The first missiles shattered and burst against the layered aegis of her void shields. Their impacts did no harm beyond stripping the first shield-skins away, but the occlusion of dirty black smoke across her cockpit windows was an irritant. She blind-fired in reply, an expression of disgust more than anything else, yet felt an immediate stab of gratification when the modest rocket salvo from her right shoulder set off the discordant jangle of abused voids.

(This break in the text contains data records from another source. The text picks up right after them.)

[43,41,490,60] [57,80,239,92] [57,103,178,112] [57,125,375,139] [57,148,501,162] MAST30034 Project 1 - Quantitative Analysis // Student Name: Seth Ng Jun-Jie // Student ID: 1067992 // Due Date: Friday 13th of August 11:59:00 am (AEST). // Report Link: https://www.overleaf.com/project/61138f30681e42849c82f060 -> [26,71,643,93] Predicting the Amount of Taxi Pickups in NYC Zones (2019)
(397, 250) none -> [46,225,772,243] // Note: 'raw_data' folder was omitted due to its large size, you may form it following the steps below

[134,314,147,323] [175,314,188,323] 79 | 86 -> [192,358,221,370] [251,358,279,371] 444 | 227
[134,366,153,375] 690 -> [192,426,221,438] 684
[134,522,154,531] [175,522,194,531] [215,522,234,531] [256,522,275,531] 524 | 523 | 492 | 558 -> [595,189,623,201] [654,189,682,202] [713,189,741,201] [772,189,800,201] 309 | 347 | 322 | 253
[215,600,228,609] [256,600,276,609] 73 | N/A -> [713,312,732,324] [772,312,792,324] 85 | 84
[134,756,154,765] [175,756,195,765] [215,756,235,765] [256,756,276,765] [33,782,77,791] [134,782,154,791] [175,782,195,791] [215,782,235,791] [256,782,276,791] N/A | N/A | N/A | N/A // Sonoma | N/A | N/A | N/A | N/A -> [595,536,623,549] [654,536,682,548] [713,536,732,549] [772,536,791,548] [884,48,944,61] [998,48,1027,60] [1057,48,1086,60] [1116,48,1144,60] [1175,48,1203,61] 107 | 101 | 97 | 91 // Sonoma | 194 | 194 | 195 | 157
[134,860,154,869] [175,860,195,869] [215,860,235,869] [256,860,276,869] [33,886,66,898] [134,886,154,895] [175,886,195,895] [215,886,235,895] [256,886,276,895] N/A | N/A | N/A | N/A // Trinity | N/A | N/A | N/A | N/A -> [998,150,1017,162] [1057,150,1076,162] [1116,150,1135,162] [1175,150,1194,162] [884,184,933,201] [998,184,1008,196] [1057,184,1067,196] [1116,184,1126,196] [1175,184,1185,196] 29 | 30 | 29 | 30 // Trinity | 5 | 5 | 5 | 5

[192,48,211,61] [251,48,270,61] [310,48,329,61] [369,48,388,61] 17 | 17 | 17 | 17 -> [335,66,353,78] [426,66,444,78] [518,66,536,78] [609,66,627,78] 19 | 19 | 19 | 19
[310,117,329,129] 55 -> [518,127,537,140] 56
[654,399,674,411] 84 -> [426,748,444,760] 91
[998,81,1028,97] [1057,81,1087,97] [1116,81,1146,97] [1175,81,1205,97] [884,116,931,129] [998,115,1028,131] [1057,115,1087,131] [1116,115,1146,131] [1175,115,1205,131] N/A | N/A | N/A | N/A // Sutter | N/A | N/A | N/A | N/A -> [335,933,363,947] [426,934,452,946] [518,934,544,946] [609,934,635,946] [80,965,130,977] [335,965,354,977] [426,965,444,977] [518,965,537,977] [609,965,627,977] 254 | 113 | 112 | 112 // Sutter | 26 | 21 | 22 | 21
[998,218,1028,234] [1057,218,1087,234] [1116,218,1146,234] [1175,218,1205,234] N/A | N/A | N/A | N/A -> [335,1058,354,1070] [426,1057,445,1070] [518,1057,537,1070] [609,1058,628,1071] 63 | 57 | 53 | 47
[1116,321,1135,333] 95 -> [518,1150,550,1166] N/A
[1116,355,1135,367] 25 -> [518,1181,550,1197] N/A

In the same second, alarms and flashing runes within her crew’s helms declared the punishment her rear voids were taking. The first Warhound had loped around for an attack after all. She had been right to trust in its stupid hatred.

<Daughter of the Red Star!> the Warhound brayed up at her. Her abused voids screeched under its ceaseless clawing.

The Scion twisted in a half turn. She began to lower herself, forcing her protesting hydraulics down by venting pressure from her pistons and setting her joints into neutral-passive. An ungainly hunch at best. At worst, a shameful bowing of her head before death. As expected, the Warhound darted away from her firing arc just as before, even as the Scion’s gunlimb tracked around at maximum extension.

This time she held nothing back. With every safeguard unlocked and shut down, her shoulders erupted with trailing smoke as her missile pods roared themselves empty. As she purged herself of her munitions, her volcano cannon breathed its magma blast – this combined, flaring payload aimed entirely at the ground around her.